Bishop was awarded the 1992 A. P. Sloan Foundation fellowship.[17] He was an invited speaker at the 2018 International Congress of Mathematicians.[18] He was included in the 2019 class of fellows of the American Mathematical Society "for contributions to the theory of harmonic measures, quasiconformal maps and transcendental dynamics".,[19] and was a 2019 Simons Fellow in Mathematics.[20] He is on the editorial board of the journal Annales Academiae Scientiarum Fennicae Mathematica as of July 1, 2021.[21] In November 2021 he was appointed a Distinguished Professor at the State University of New York.[22]

Books

  • Bishop, Christopher J.; Peres, Y. (2017). Fractals in probability and analysis. Cambridge, United Kingdom. ISBN 978-1-107-13411-9. OCLC 967417699.[23]

References

  1. Christopher J. Bishop at the Mathematics Genealogy Project
  2. "Christopher J. Bishop Curriculum Vitae" (PDF).

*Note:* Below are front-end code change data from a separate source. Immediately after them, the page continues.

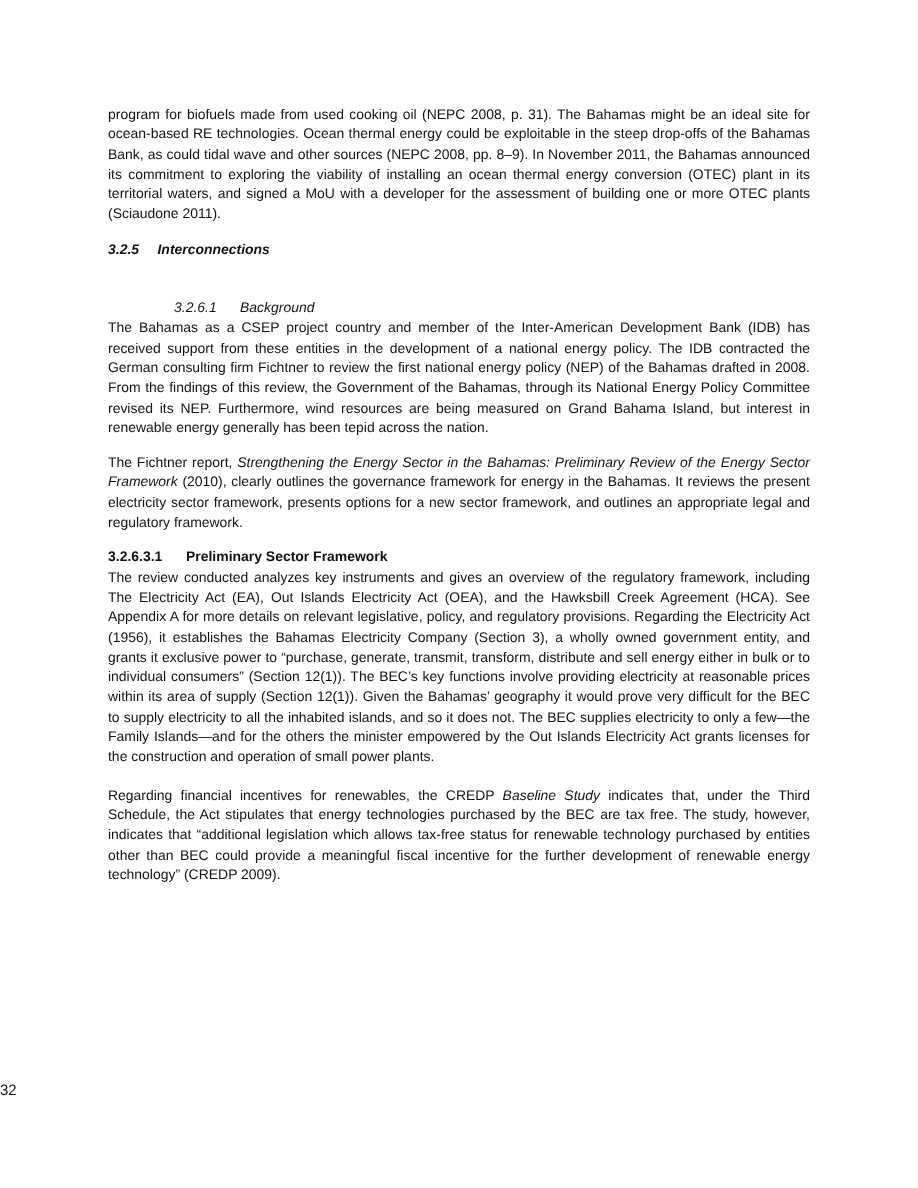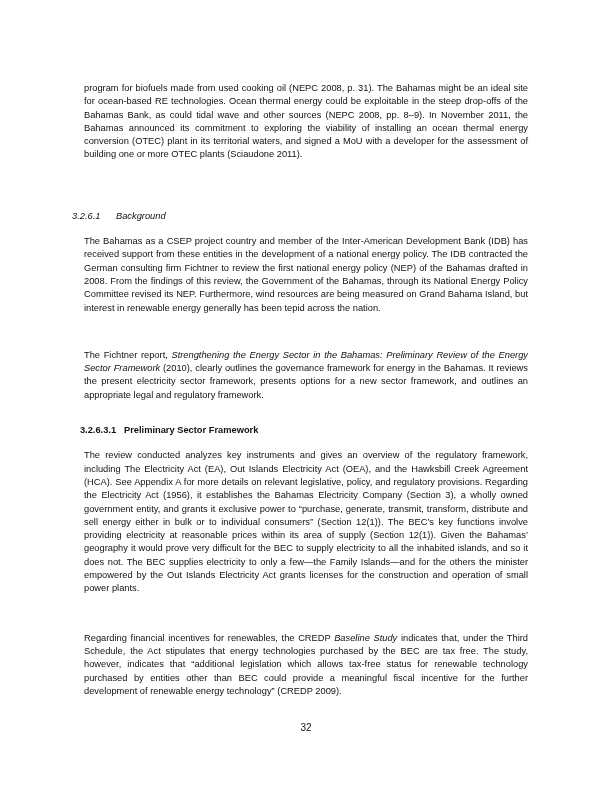--- a/index.html
+++ b/index.html
@@ -17,21 +17,21 @@
     }
     .page {
       position: absolute;
       left: 72px;
       top: 70px;
       width: 468px;
       font-size: 9.3px;
       line-height: 13.3px;
     }
     p {
-      margin: 12px;
+      margin: 0;
       text-align: justify;
       text-align-last: left;
     }
     .gap-s { height: 10px; }
     .gap-m { height: 12px; }
     .gap-l { height: 26px; }
     .h3 {
       font-weight: bold;
       font-style: italic;
       margin: 0;
@@ -40,49 +40,51 @@
       display: inline-block;
       width: 33px;
     }
     .h4 {
       font-style: italic;
       margin: 0;
     }
     .h4 .num {
       display: inline-block;
       width: 44px;
+      margin-left: 44px;
     }
     .h5 {
       font-weight: bold;
       margin: 0;
     }
     .h5 .num {
       display: inline-block;
       width: 52px;
-      text-align: center;
     }
     .page-number {
       position: absolute;
       left: 0;
       width: 612px;
       top: 722px;
-      text-align: center;
       font-size: 10px;
     }
     em { font-style: italic; }
   </style>
 </head>
 <body>
 
 <div class="page">
 
   <p>program for biofuels made from used cooking oil (NEPC 2008, p. 31). The Bahamas might be an ideal site for ocean-based RE technologies. Ocean thermal energy could be exploitable in the steep drop-offs of the Bahamas Bank, as could tidal wave and other sources (NEPC 2008, pp. 8–9). In November 2011, the Bahamas announced its commitment to exploring the viability of installing an ocean thermal energy conversion (OTEC) plant in its territorial waters, and signed a MoU with a developer for the assessment of building one or more OTEC plants (Sciaudone 2011).</p>
 
   <div class="gap-s"></div>
 
+  <div class="h3">
+    <span class="num">3.2.5</span><span>Interconnections</span>
+  </div>
 
   <div class="gap-l"></div>
 
   <div class="h4">
     <span class="num">3.2.6.1</span><span>Background</span>
   </div>
   <p>The Bahamas as a CSEP project country and member of the Inter-American Development Bank (IDB) has received support from these entities in the development of a national energy policy. The IDB contracted the German consulting firm Fichtner to review the first national energy policy (NEP) of the Bahamas drafted in 2008. From the findings of this review, the Government of the Bahamas, through its National Energy Policy Committee revised its NEP. Furthermore, wind resources are being measured on Grand Bahama Island, but interest in renewable energy generally has been tepid across the nation.</p>
 
   <div class="gap-s"></div>
 

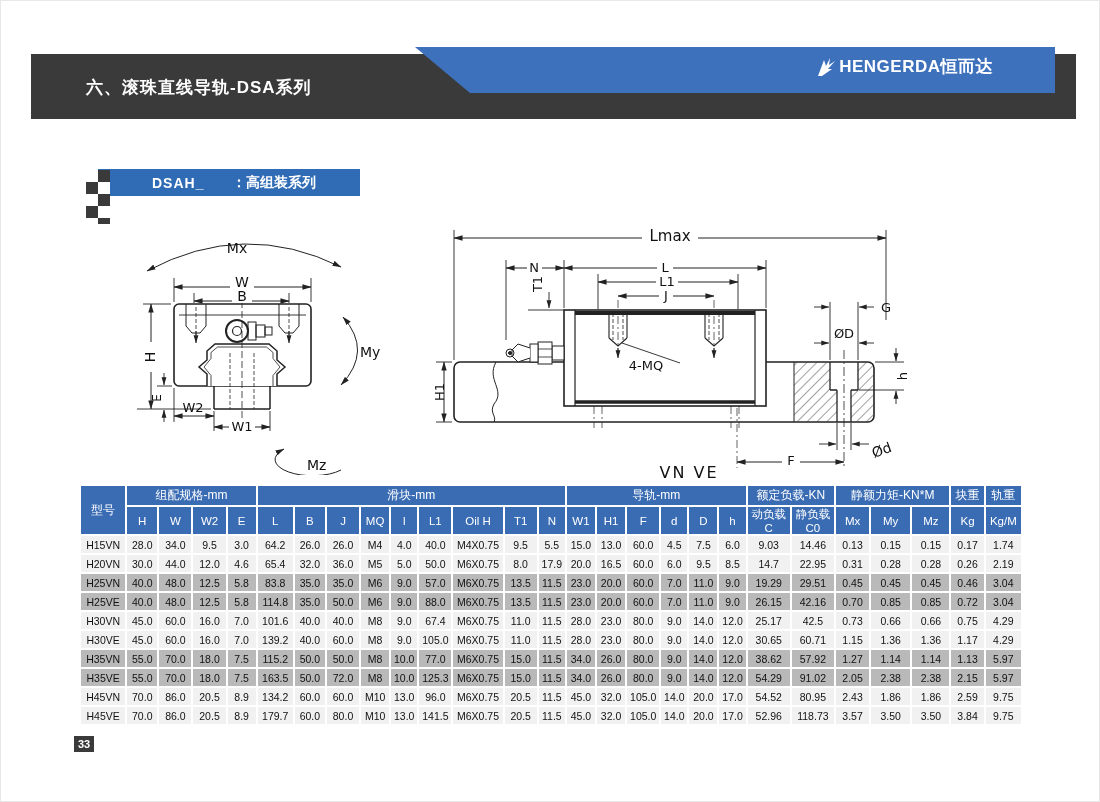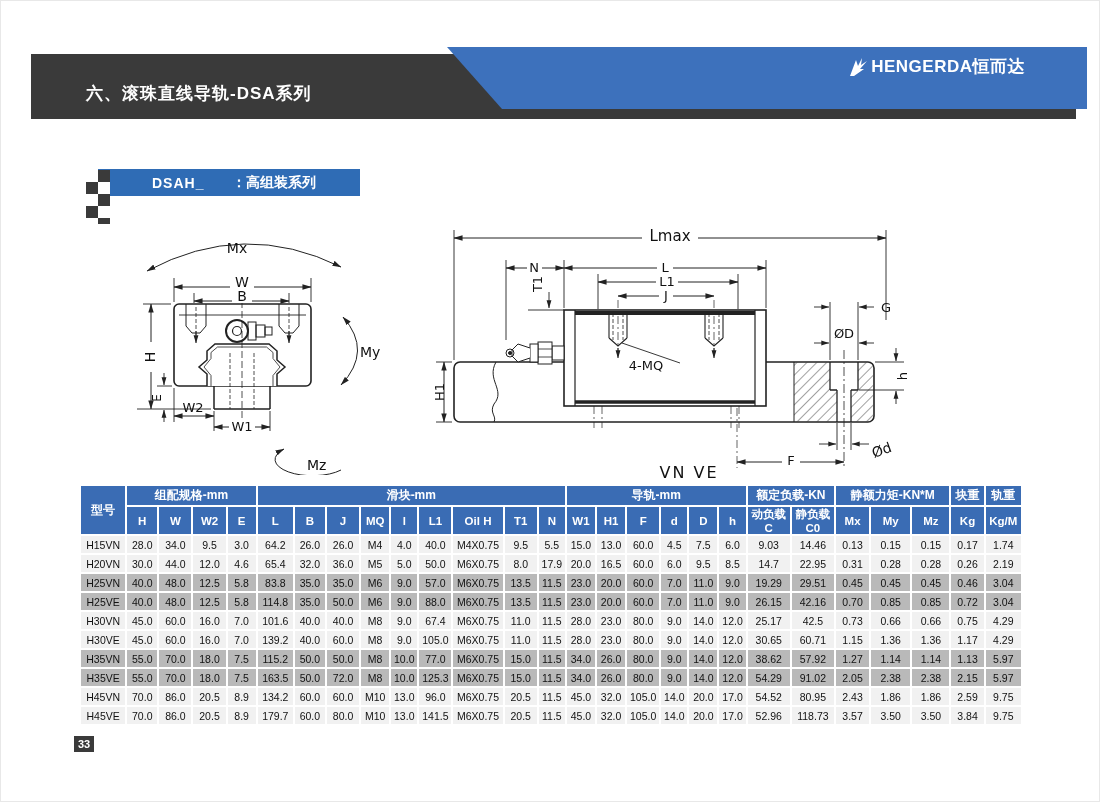--- a/index.html
+++ b/index.html
@@ -1,23 +1,23 @@
 <!DOCTYPE html>
 <html><head>
 <meta charset="utf-8">
 <style>
   html,body{margin:0;padding:0;background:#fff;}
   body{width:1100px;height:802px;position:relative;font-family:"Liberation Sans",sans-serif;overflow:hidden;}
   .page{position:absolute;inset:0;background:#fff;border:1px solid #e8e8e8;box-sizing:border-box;}
 
   
   .banner{position:absolute;left:30px;top:53px;width:1045px;height:65px;background:#3a3a3a;}
-  .banner-blue{position:absolute;left:386px;top:-7px;width:670px;height:62px;background:#3d71bc;
+  .banner-blue{position:absolute;left:354px;top:-7px;width:670px;height:46px;background:#3d71bc;
     clip-path:polygon(30px 0,100% 0,100% 100%,85px 100%);}
-  .banner-title{position:absolute;left:55px;top:22px;color:#fff;font-size:17px;font-weight:bold;letter-spacing:1px;margin-top:6px;}
+  .banner-title{position:absolute;left:55px;top:22px;color:#fff;font-size:17px;font-weight:bold;letter-spacing:1px;}
   .logo{position:absolute;right:62px;top:8px;display:flex;align-items:center;gap:1px;color:#fff;}
   .logo-text{font-weight:bold;font-size:17px;letter-spacing:0.5px;}
 
   
   .series{position:absolute;left:85px;top:168px;width:274px;height:55px;}
   .series-rows{position:absolute;left:12px;top:0;width:262px;}
   .series-row{height:27px;display:flex;align-items:center;padding-left:54px;color:#fff;
     font-size:14px;font-weight:bold;box-sizing:border-box;}
   .series-row.blue{background:#2f6cb5;}
   .series-row.dark{background:#333333;margin-top:1px;}
@@ -26,21 +26,21 @@
     background:conic-gradient(#3a3a3a 90deg,#ffffff 90deg 180deg,#3a3a3a 180deg 270deg,#ffffff 270deg);
     background-size:24px 24px;}
 
   
   .front-svg{position:absolute;left:128px;top:222px;}
   .side-svg{position:absolute;left:433px;top:209px;}
   svg text{fill:#111;font-family:"DejaVu Sans",sans-serif;}
 
   
   .spec-table{position:absolute;left:78px;top:483px;width:944px;border-collapse:separate;border-spacing:2px;table-layout:fixed;}
-  .spec-table th{background:#3a6cb4;color:#fff;text-align:center;padding:0;font-weight:bold;}
+  .spec-table th{background:#3a6cb4;color:#fff;text-align:center;padding:0;font-weight:normal;}
   .spec-table th.gh{font-size:12px;height:19px;}
   .spec-table th.sh{font-size:11.5px;height:19px;}
   .spec-table td{font-size:10.5px;text-align:center;height:15px;padding:1px 0;color:#111;white-space:nowrap;overflow:hidden;}
   tr.light td{background:#f1f1f1;}
   tr.shaded td{background:#b9b9b9;}
 
   
   .page-num{position:absolute;left:73px;top:735px;background:#3a3a3a;color:#fff;
     font-size:11px;font-weight:bold;padding:2px 4px;}
 </style>

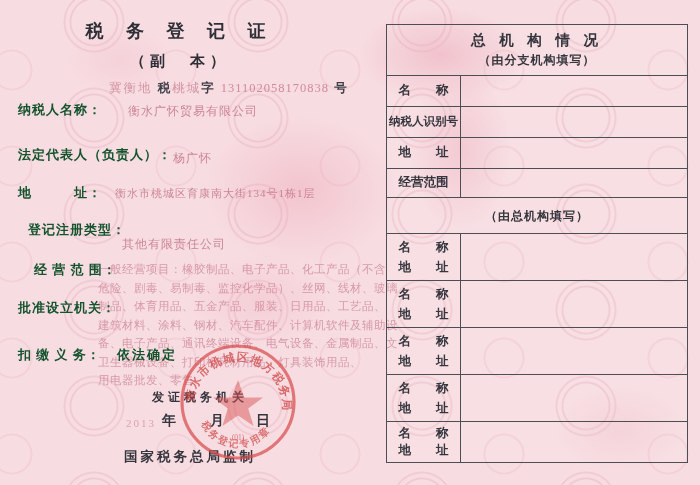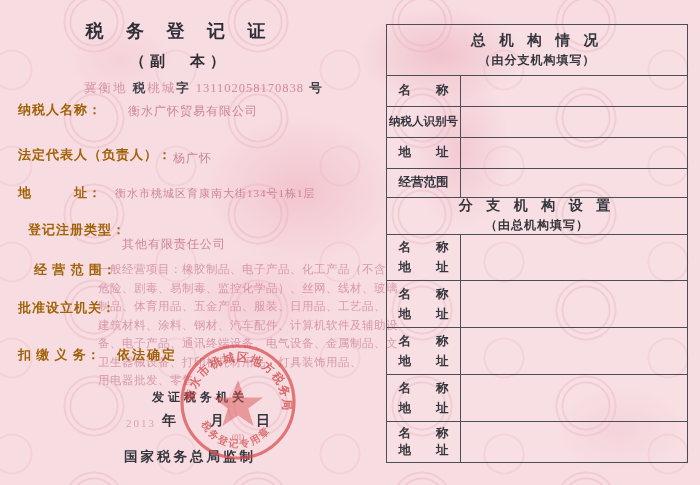--- a/index.html
+++ b/index.html
@@ -22,21 +22,21 @@
     position:absolute;inset:0;pointer-events:none;
     background:
       radial-gradient(ellipse 120px 70px at 440px 55px, rgba(236,166,182,.55), rgba(236,166,182,0) 70%),
       radial-gradient(ellipse 140px 110px at 300px 190px, rgba(238,172,186,.50), rgba(238,172,186,0) 70%),
       radial-gradient(ellipse 70px 110px at 460px 150px, rgba(238,172,186,.45), rgba(238,172,186,0) 72%),
       radial-gradient(ellipse 110px 70px at 260px 300px, rgba(240,180,192,.35), rgba(240,180,192,0) 70%),
       radial-gradient(ellipse 90px 60px at 620px 430px, rgba(240,182,194,.30), rgba(240,182,194,0) 72%),
       radial-gradient(ellipse 80px 50px at 120px 60px, rgba(240,182,194,.30), rgba(240,182,194,0) 72%);
   }
   .abs{position:absolute;}
-  .lbl{font-weight:bold;color:#a16207;font-size:13px;letter-spacing:1px;z-index:3;}
+  .lbl{font-weight:bold;color:#14532d;font-size:13px;letter-spacing:1px;z-index:3;}
   .val-faint{color:rgba(196,118,134,.85);font-size:12px;letter-spacing:1px;z-index:2;}
   .title{font-size:18px;font-weight:bold;letter-spacing:9px;color:#2e2e36;text-align:center;width:300px;}
   .subtitle{font-size:15px;font-weight:bold;letter-spacing:5px;color:#2e2e36;text-align:center;width:300px;}
   .serial{font-size:12.5px;color:#3a3a42;letter-spacing:2px;}
   .serial .faint{color:rgba(205,130,146,.8);}
   .serial .num{color:rgba(203,122,140,.85);letter-spacing:1px;}
   .serial .dark{font-weight:bold;color:#3f3f47;}
   .scope-lines{z-index:1;line-height:18.5px;font-size:11.5px;color:rgba(204,128,144,.72);letter-spacing:.5px;white-space:nowrap;}
   .center-line{font-weight:bold;color:#35353d;text-align:center;}
   
@@ -57,21 +57,21 @@
 </style>
 </head>
 <body>
 
 <div class="pattern-layer"></div>
 <div class="blotch-layer"></div>
 
 <div class="abs title" style="left:30px;top:19px;">税 务 登 记 证</div>
 <div class="abs subtitle" style="left:30px;top:52px;">（副　本）</div>
 
-<div class="abs serial" style="left:84px;top:80px;text-align:right;">
+<div class="abs serial" style="left:109px;top:80px;text-align:right;">
   <span class="faint">冀衡地</span>
   <span class="dark">税</span><span class="faint">桃城</span><span class="dark">字</span>
   <span class="num">131102058170838</span>
   <span class="dark">号</span>
 </div>
 
 <div class="abs lbl" style="left:18px;top:101px;">纳税人名称：</div>
 <div class="abs val-faint" style="left:128px;top:103px;">衡水广怀贸易有限公司</div>
 
 <div class="abs lbl" style="left:18px;top:146px;">法定代表人（负责人）：</div>
@@ -142,21 +142,20 @@
   <div class="row" style="height:30px;">
     <div class="cell-l">地　　址</div>
     <div class="cell-r"></div>
   </div>
   <div class="row" style="height:28px;">
     <div class="cell-l">经营范围</div>
     <div class="cell-r"></div>
   </div>
 
   <div class="tbl-header" style="height:36px;">
-    <div class="t" style="font-size:14px;">分 支 机 构 设 置</div>
     <div class="s">（由总机构填写）</div>
   </div>
 
   <div class="row pair" style="height:46px;">
     <div class="cell-l">
       <div>名　　称</div>
       <div>地　　址</div>
     </div>
     <div class="cell-r"></div>
   </div>

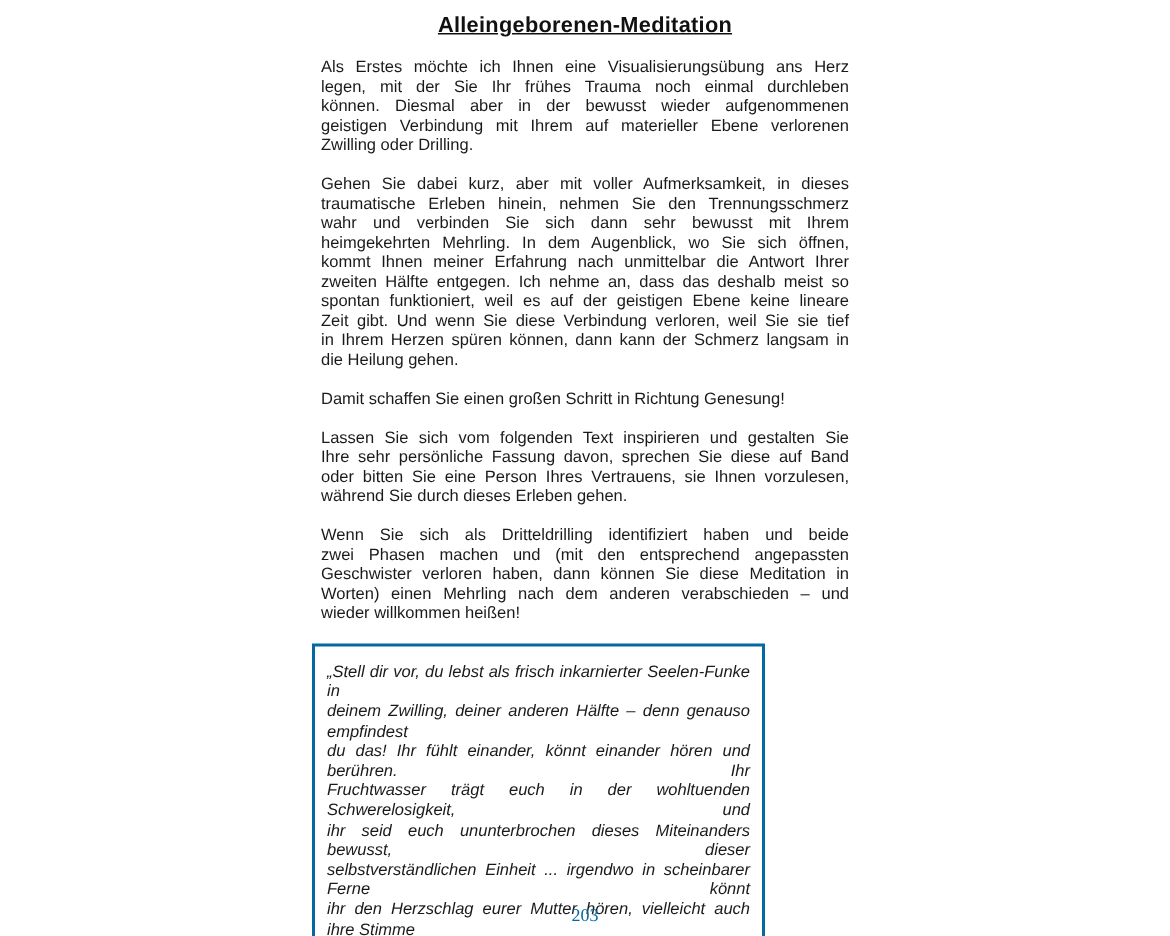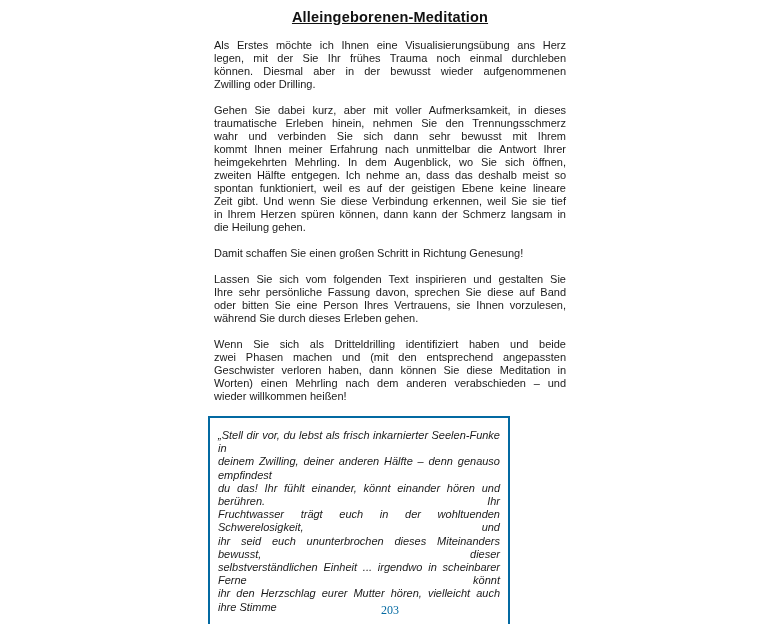--- a/index.html
+++ b/index.html
@@ -65,31 +65,32 @@
 
 <div class="page">
   <div class="content">
 
     <div class="doc-title">Alleingeborenen-Meditation</div>
 
     <div class="para">
         <div class="line">Als Erstes möchte ich Ihnen eine Visualisierungsübung ans Herz</div>
         <div class="line">legen, mit der Sie Ihr frühes Trauma noch einmal durchleben</div>
         <div class="line">können. Diesmal aber in der bewusst wieder aufgenommenen</div>
+        <div class="line">geistigen Verbindung mit Ihrem auf materieller Ebene verlorenen</div>
         <div class="line">Zwilling oder Drilling.</div>
       </div>
     <div class="para">
         <div class="line">Gehen Sie dabei kurz, aber mit voller Aufmerksamkeit, in dieses</div>
         <div class="line">traumatische Erleben hinein, nehmen Sie den Trennungsschmerz</div>
         <div class="line">wahr und verbinden Sie sich dann sehr bewusst mit Ihrem</div>
+        <div class="line">heimgekehrten Mehrling. In dem Augenblick, wo Sie sich öffnen,</div>
         <div class="line">kommt Ihnen meiner Erfahrung nach unmittelbar die Antwort Ihrer</div>
-        <div class="line">heimgekehrten Mehrling. In dem Augenblick, wo Sie sich öffnen,</div>
         <div class="line">zweiten Hälfte entgegen. Ich nehme an, dass das deshalb meist so</div>
         <div class="line">spontan funktioniert, weil es auf der geistigen Ebene keine lineare</div>
-        <div class="line">Zeit gibt. Und wenn Sie diese Verbindung erkennen, weil Sie sie tief</div>
+        <div class="line">Zeit gibt. Und wenn Sie diese Verbindung verloren, weil Sie sie tief</div>
         <div class="line">in Ihrem Herzen spüren können, dann kann der Schmerz langsam in</div>
         <div class="line">die Heilung gehen.</div>
       </div>
     <div class="para">
         <div class="line">Damit schaffen Sie einen großen Schritt in Richtung Genesung!</div>
       </div>
     <div class="para">
         <div class="line">Lassen Sie sich vom folgenden Text inspirieren und gestalten Sie</div>
         <div class="line">Ihre sehr persönliche Fassung davon, sprechen Sie diese auf Band</div>
         <div class="line">oder bitten Sie eine Person Ihres Vertrauens, sie Ihnen vorzulesen,</div>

Retrieved November 2, 2021.
  3. Christopher J. Bishop and Peter Jones, "Harmonic Measure and Arclength", Annals of Mathematics, November 1990
  4. Christopher J. Bishop, "Conformal welding and Koebe’s theorem", Annals of Mathematics, 2007
  5. Christopher J. Bishop, "True trees are dense" Inventiones mathematicae, August 2014
  6. Christopher J. Bishop, Hrant Hakobyan and Marshall Williams "Quasisymmetric dimension distortion of Ahlfors regular subsets of a metric space" Geometric and Functional Analysis, 2016
  7. Christopher J. Bishop and Peter Jones, "Hausdorff dimension and Kleinian groups", Acta Mathematica, November 1990
  8. Bernd O. Stratmann, "The Exponent of Convergence of Kleinian Groups; on a Theorem of Bishop and Jones.", Fractal Geometry and Stochastics, 2004
  9. Christopher J. Bishop, "Divergence groups have the Bowen property.", Annals of Mathematics, 2001
  10. Christopher J. Bishop, "Geometric exponents and Kleinian groups.", Inventiones Mathematicae, 1997
  11. Christopher J. Bishop and Thomas Steeger, "Representation theoretic rigidity in PSL(2, R).", Acta Mathematica, 1993
  12. Christopher J. Bishop, "Constructing entire functions by quasiconformal folding.", Acta Mathematica, 2015
  13. Christopher J. Bishop, "A transcendental Julia set of dimension 1.", Inventiones Mathematicae, 2018
  14. Christopher J. Bishop, "Conformal mapping in linear time.", Discrete & Computational Geometry, 2010
  15. Christopher J. Bishop, "Nonobtuse Triangulations of PSLGs.", Discrete & Computational Geometry, 2016
  16. Christopher J. Bishop, Peter Jones "Harmonic measure, L^2-estimates and the Schwarzian derivative.", Journal d'Analyse Mathématique, 1994
  17. ""List of past Sloan fellows."". Archived from the original on 2018-03-14. Retrieved 2018-07-21.
  18. "List of 2018 ICM speakers". Archived from the original on 2017-10-25. Retrieved 2018-07-15.
  19. 2019 Class of the Fellows of the AMS, American Mathematical Society, retrieved 2018-11-07
  20. 2019 Simons Fellows in Mathematics and Theoretical Physics Announced, Simons Foundation, retrieved 2021-06-28
  21. "Editorial Team of Annales Academiæ Scientiarum Fennicae."
  22. "November 2021 SUNY Distinguished Professor appointees."